:: DATA FOR REVIEW

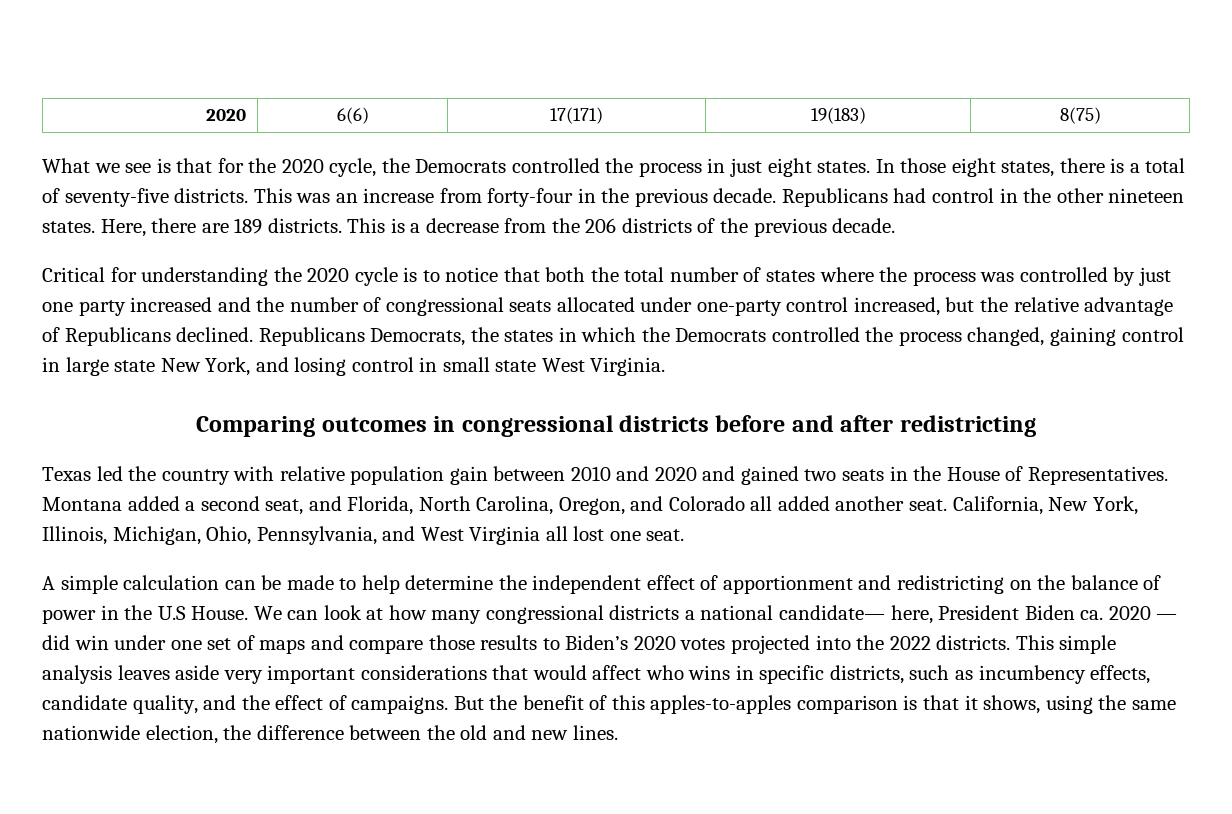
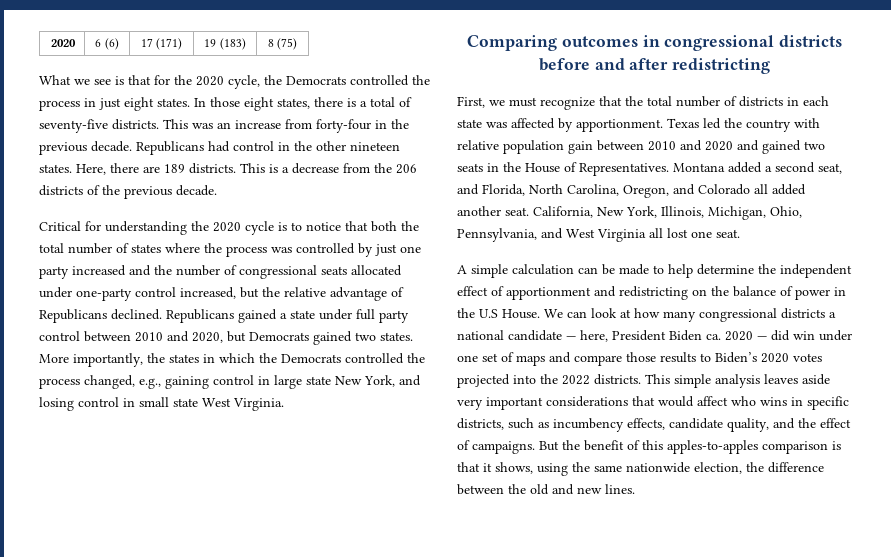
- 2020 | 6(6) | 17(171) | 19(183) | 8(75)
+ 2020 | 6 (6) | 17 (171) | 19 (183) | 8 (75)
- Republicans Democrats, the states in which the Democrats controlled the process changed, gaining control in large state New York, and losing control in small state West Virginia.
+ Republicans gained a state under full party control between 2010 and 2020, but Democrats gained two states. More importantly, the states in which the Democrats controlled the process changed, e.g., gaining control in large state New York, and losing control in small state West Virginia.
+ First, we must recognize that the total number of districts in each state was affected by apportionment.
- We can look at how many congressional districts a national candidate— here, President Biden ca. 2020 — did win under one set of maps and compare those results to Biden’s 2020 votes projected into the 2022 districts.
+ We can look at how many congressional districts a national candidate — here, President Biden ca. 2020 — did win under one set of maps and compare those results to Biden’s 2020 votes projected into the 2022 districts.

::::

» EXERCISE REQUIREMENTS
Restate the entries word for word, though any image they contain should not appear.

» TASK RESULT
- 2020 | 6(6) | 17(171) | 19(183) | 8(75)
+ 2020 | 6 (6) | 17 (171) | 19 (183) | 8 (75)
- Republicans Democrats, the states in which the Democrats controlled the process changed, gaining control in large state New York, and losing control in small state West Virginia.
+ Republicans gained a state under full party control between 2010 and 2020, but Democrats gained two states. More importantly, the states in which the Democrats controlled the process changed, e.g., gaining control in large state New York, and losing control in small state West Virginia.
+ First, we must recognize that the total number of districts in each state was affected by apportionment.
- We can look at how many congressional districts a national candidate— here, President Biden ca. 2020 — did win under one set of maps and compare those results to Biden’s 2020 votes projected into the 2022 districts.
+ We can look at how many congressional districts a national candidate — here, President Biden ca. 2020 — did win under one set of maps and compare those results to Biden’s 2020 votes projected into the 2022 districts.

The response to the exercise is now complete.